Content revision data:
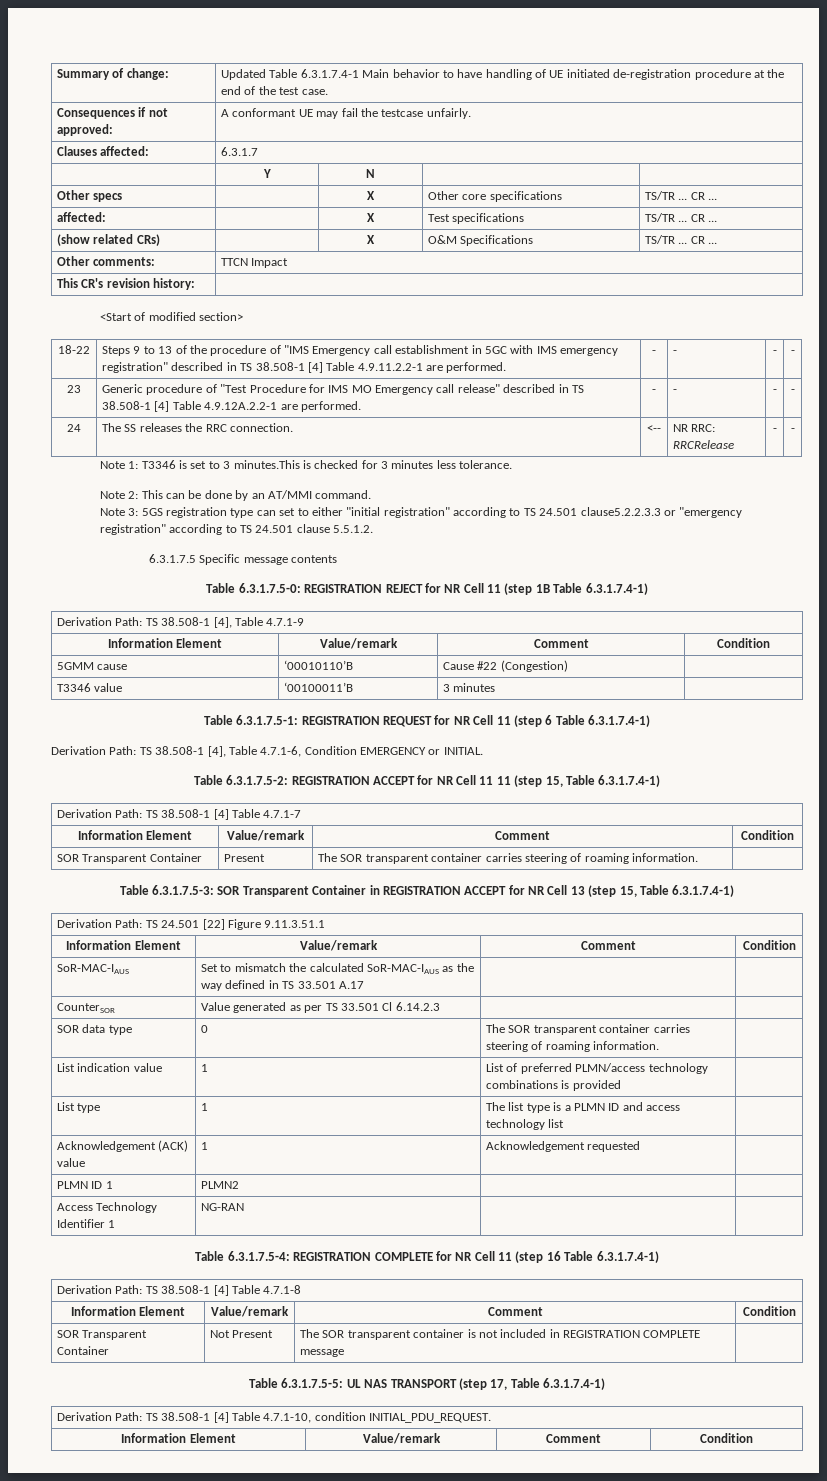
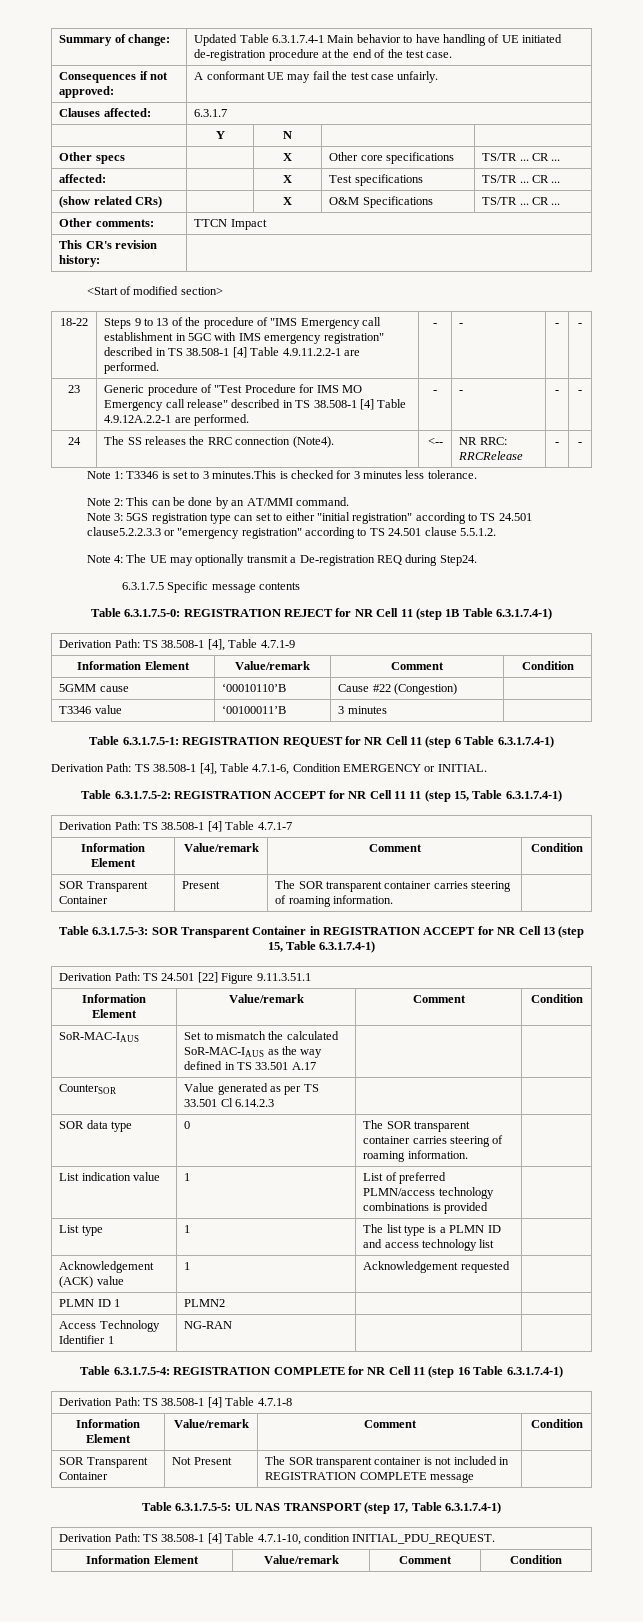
- Consequences if not approved: | A conformant UE may fail the testcase unfairly.
+ Consequences if not approved: | A conformant UE may fail the test case unfairly.
- 24 | The SS releases the RRC connection. | <-- | NR RRC: RRCRelease | - | -
+ 24 | The SS releases the RRC connection (Note4). | <-- | NR RRC: RRCRelease | - | -
+ Note 4: The UE may optionally transmit a De-registration REQ during Step24.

# [What you should do]
Identify each line in the records above containing the word "fail"; copy those lines.

# [Task solution]
- Consequences if not approved: | A conformant UE may fail the testcase unfairly.
+ Consequences if not approved: | A conformant UE may fail the test case unfairly.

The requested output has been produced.